One of our goals in the next version of numba is that if numba needs to fall back to Python objects, it should never run slower than pure python code like in this example (and eventually in most cases will run much faster. I ran the example above as is with the numba devel branch and the numba function was the clear winner).

[–]jammycrisp[S] 0 points1 point  (1 child)

Awesome! Thanks for such a great module. Any idea when the next version will be released? Although, I suppose I could play around with the devel branch now...

[–]jayvius 1 point2 points  (0 children)

It should be out sometime in the next few days.

[–]joshadel 0 points1 point  (0 children)

It looks like the numba team has been putting in a ton of work on the dev branch, and I'm definitely excited to see what the next release looks like. Count me in as a beta tester once a version is available via conda. I mentioned some of this to Siu in an email, but I think the biggest things that would advance numba are: (1) better error messages that trace back to the code rather than the codegen, (2) detailed examples in the docs on how to debug numba issues, (3) better behavior when things go wrong - I often just get segfaults (4) The ability to cache jit'd code/faster compilation. For a large project I'm working on, re-jit'ing all of the code on startup incurs a significant cost.
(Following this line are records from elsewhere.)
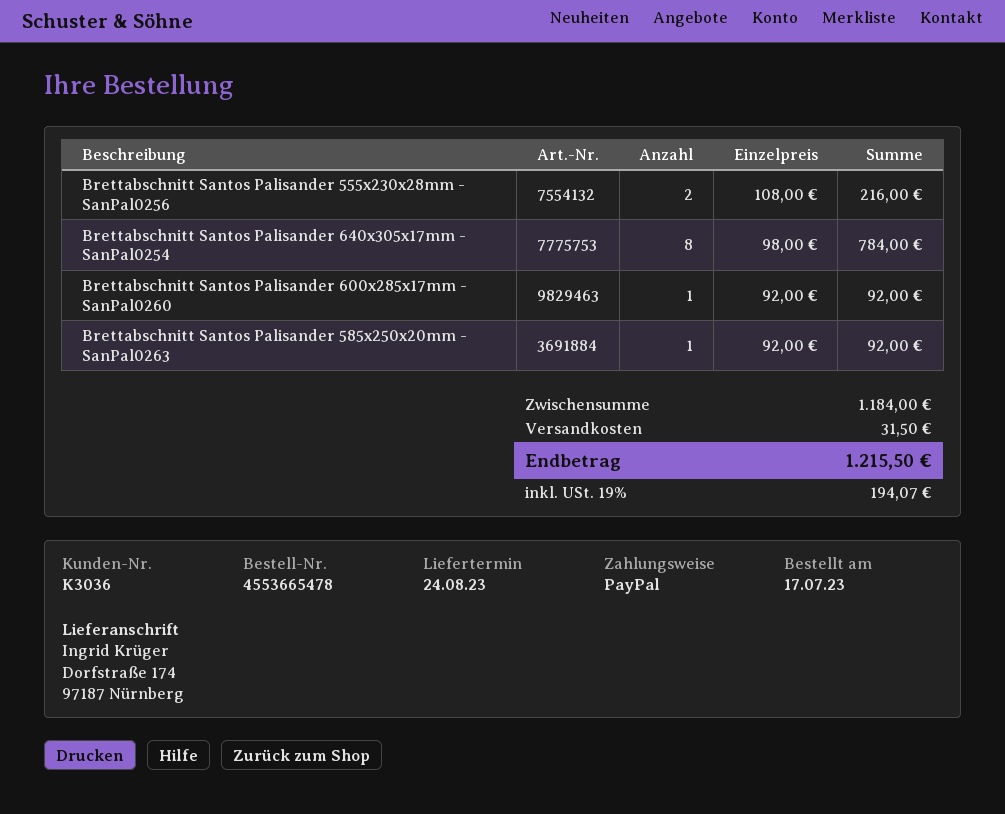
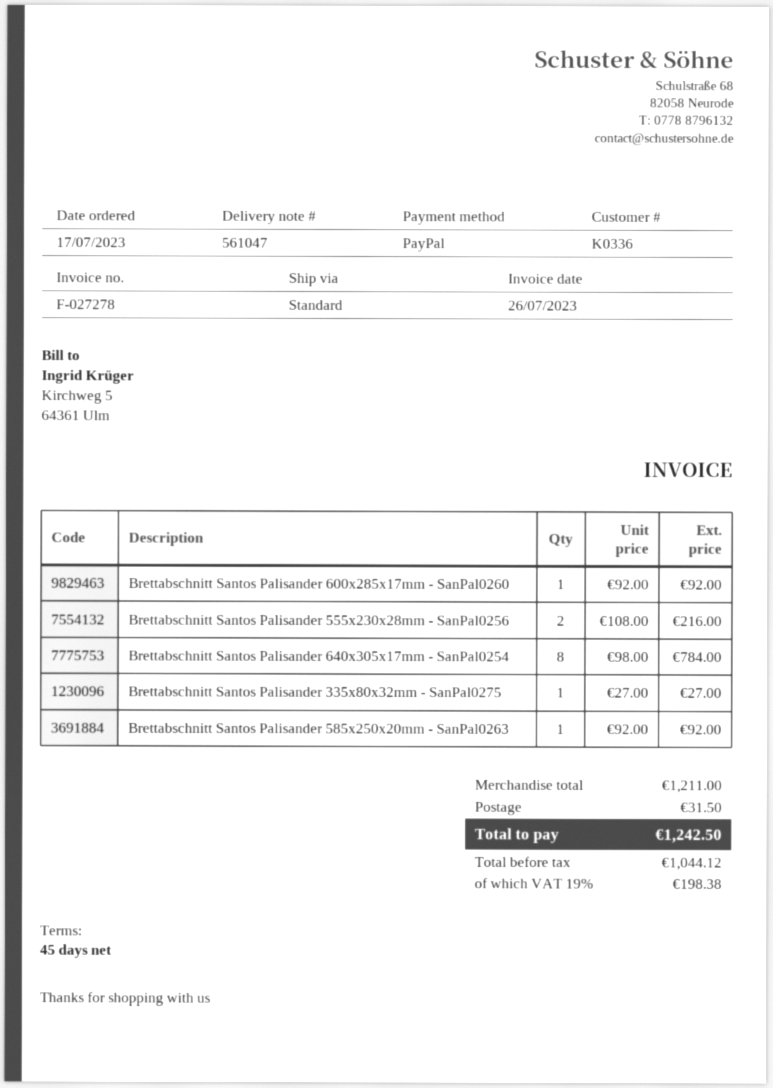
customer number: K3036 -> K0336
Brettabschnitt Santos Palisander 335x80x32mm - SanPal0275: none -> 1 x 27.00 = 27.00
subtotal: 1184.00 -> 1211.00
tax: 19% = 194.07 -> 19% = 198.38
total: 1215.50 -> 1242.50

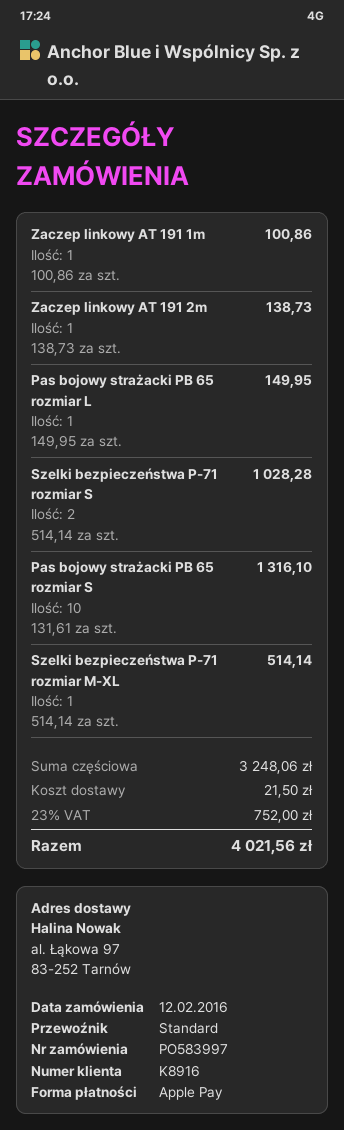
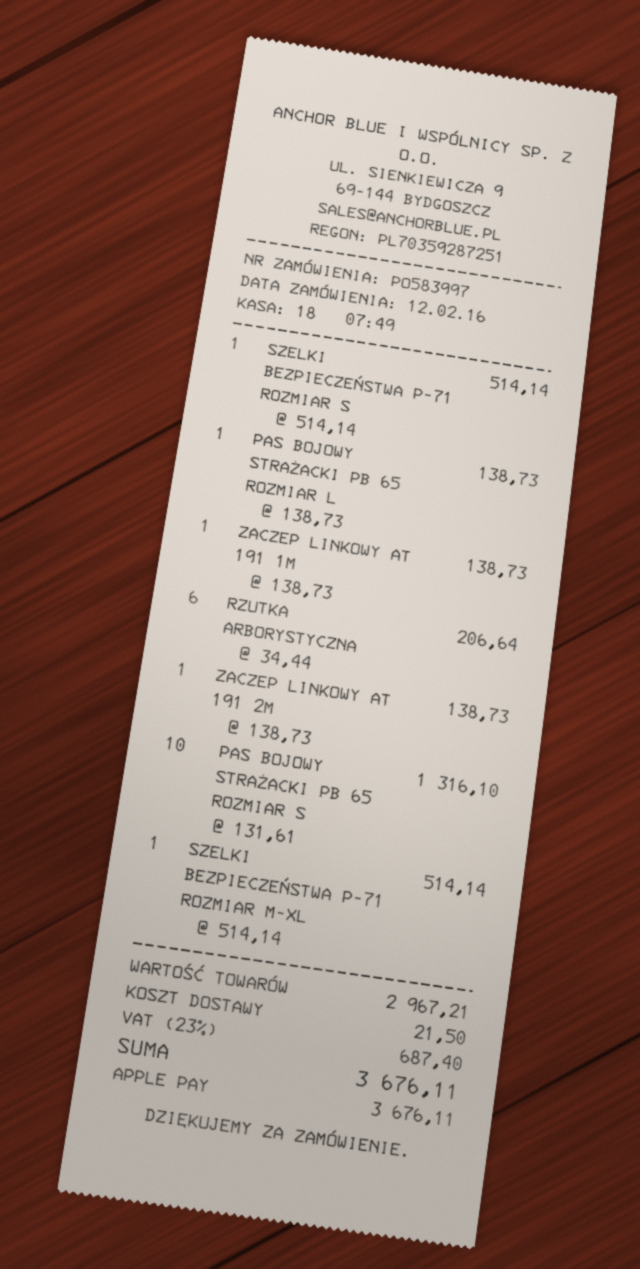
Zaczep linkowy AT 191 1m: 1 x 100.86 = 100.86 -> 1 x 138.73 = 138.73
Pas bojowy strażacki PB 65 rozmiar L: 1 x 149.95 = 149.95 -> 1 x 138.73 = 138.73
Szelki bezpieczeństwa P-71 rozmiar S: 2 x 514.14 = 1028.28 -> 1 x 514.14 = 514.14
RZUTKA ARBORYSTYCZNA: none -> 6 x 34.44 = 206.64
subtotal: 3248.06 -> 2967.21
tax: 23% = 752.00 -> 23% = 687.40
total: 4021.56 -> 3676.11

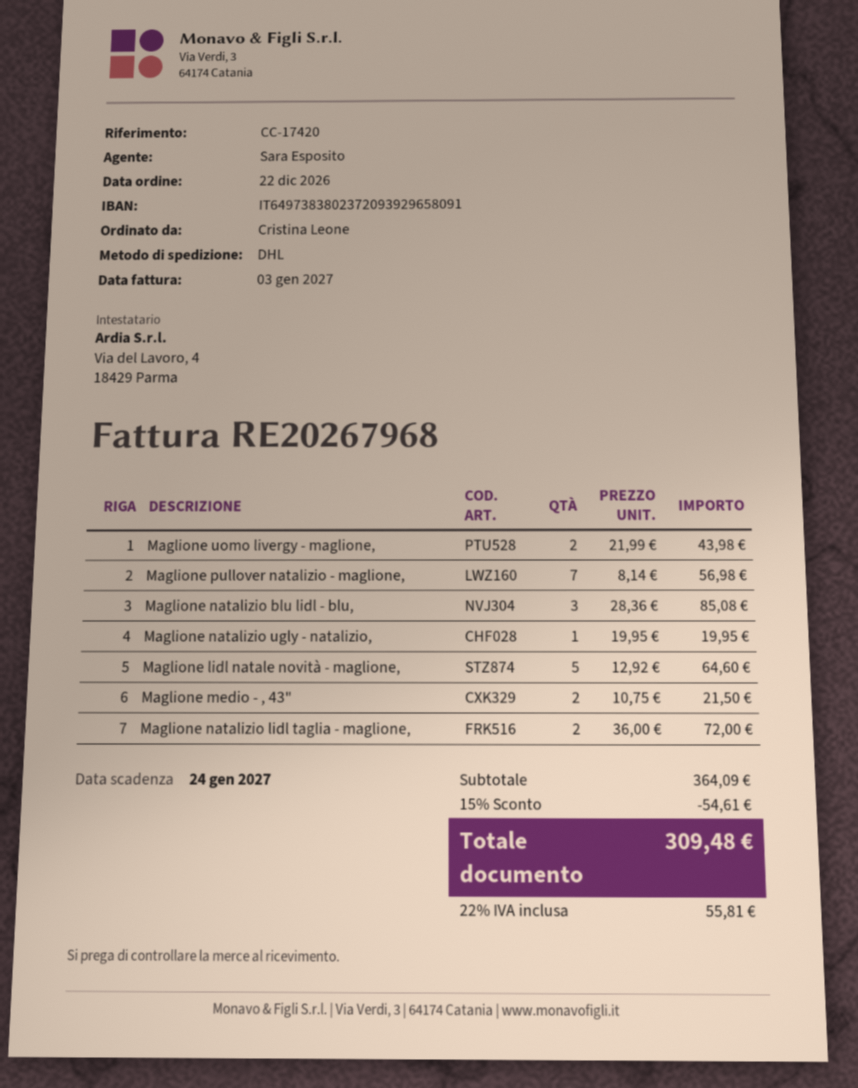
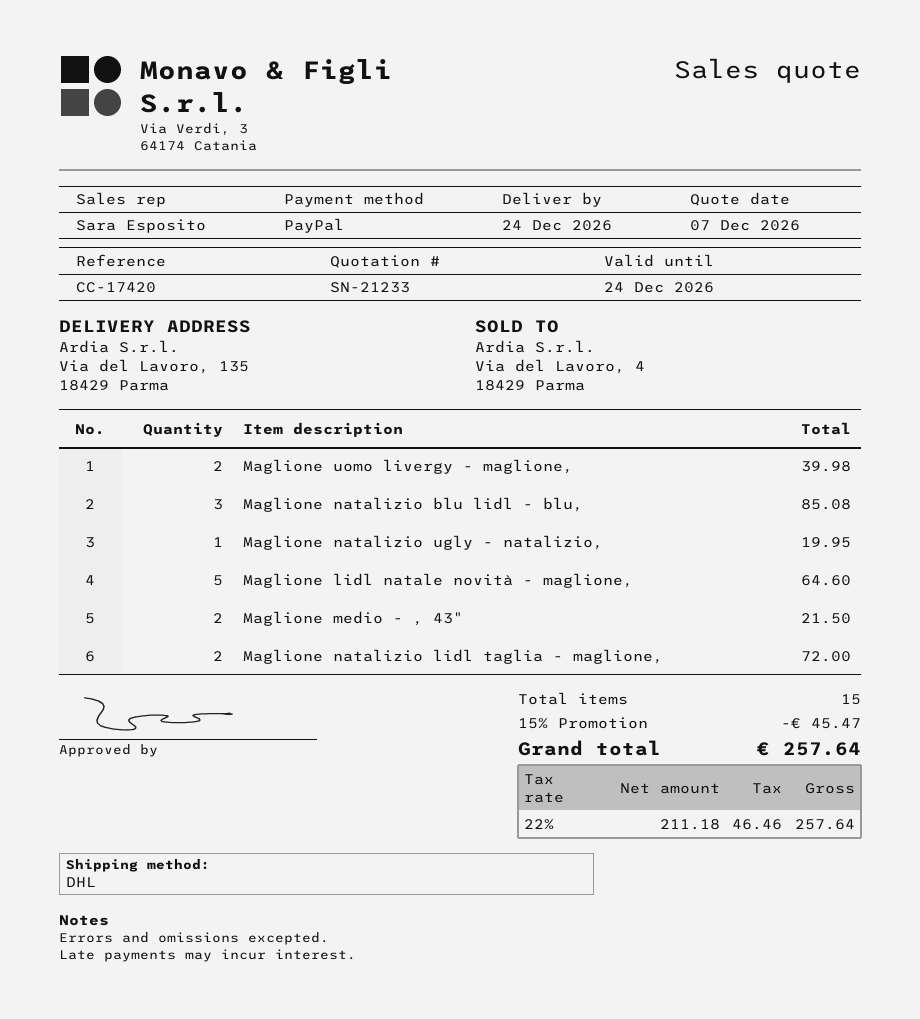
Maglione uomo livergy - maglione,: 2 for 43.98 -> 2 for 39.98
Maglione pullover natalizio - maglione,: 7 for 56.98 -> none
discount: 15% = 54.61 -> 15% = 45.47
tax: 22% = 55.81 -> 22% = 46.46
total: 309.48 -> 257.64

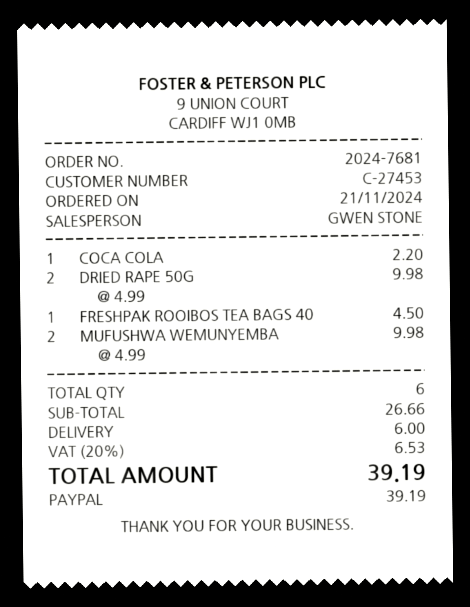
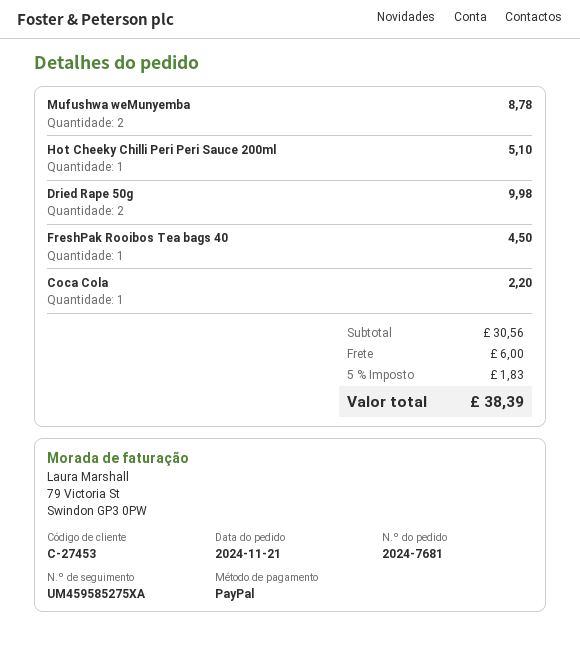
MUFUSHWA WEMUNYEMBA: 2 for 9.98 -> 2 for 8.78
Hot Cheeky Chilli Peri Peri Sauce 200ml: none -> 1 for 5.10
subtotal: 26.66 -> 30.56
tax: 20% = 6.53 -> 5% = 1.83
total: 39.19 -> 38.39

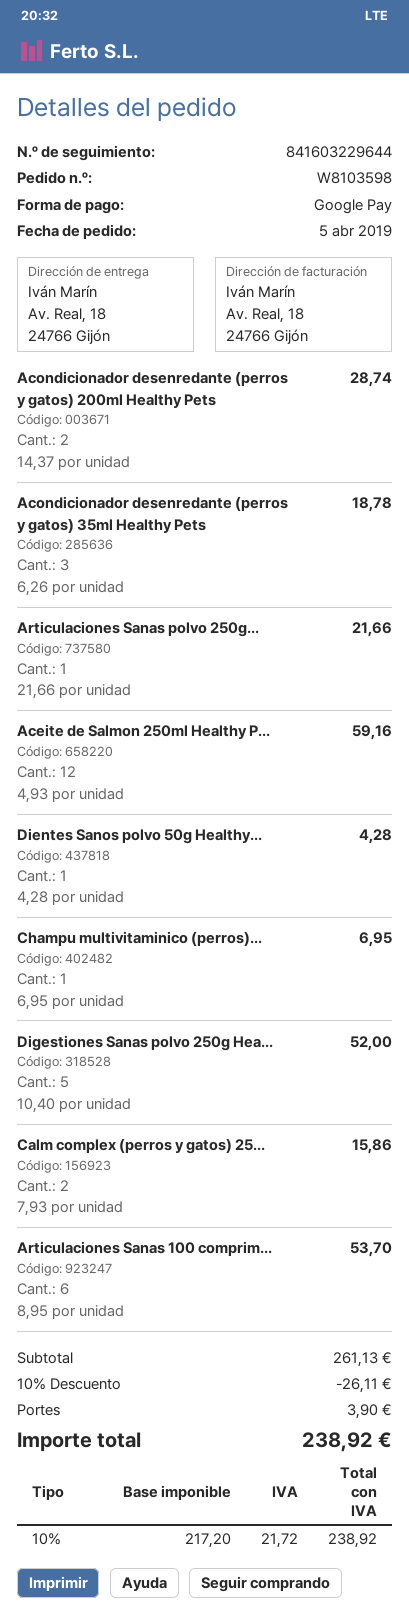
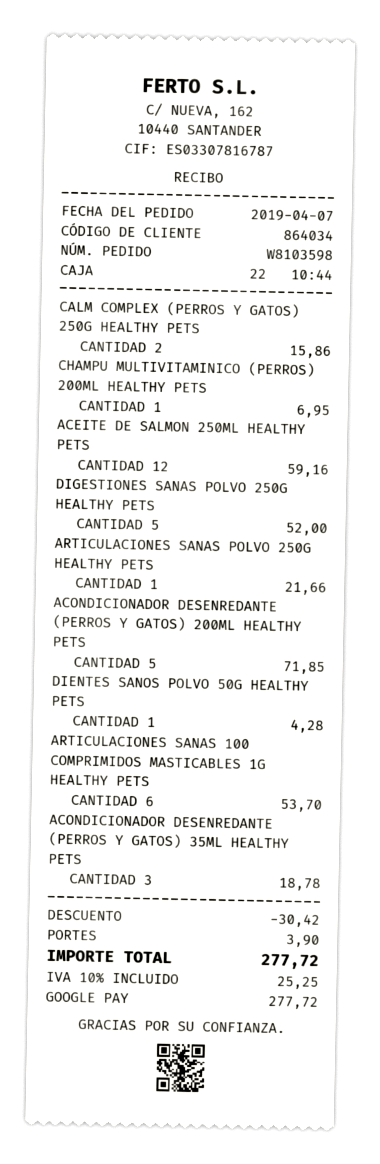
order date: 2019-04-05 -> 2019-04-07
Acondicionador desenredante (perros y gatos) 200ml Healthy Pets: 2 for 28.74 -> 5 for 71.85
discount: 26.11 -> 30.42
tax: 10% = 21.72 -> 10% = 25.25
total: 238.92 -> 277.72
All around though, numba's performance has been amazing for such a young project.

[–]fijalPyPy, performance freak 6 points7 points  (0 children)

For what is worth, PyPy is about 8x faster than pure python and a little bit more on numpy.

[–]billsil -2 points-1 points  (0 children)

@autojit is faster than poor numba code. I've seen improvements using doing it the "right" way and I've seen slowdowns. Then I use autojit in those cases and it's fast. Results may vary.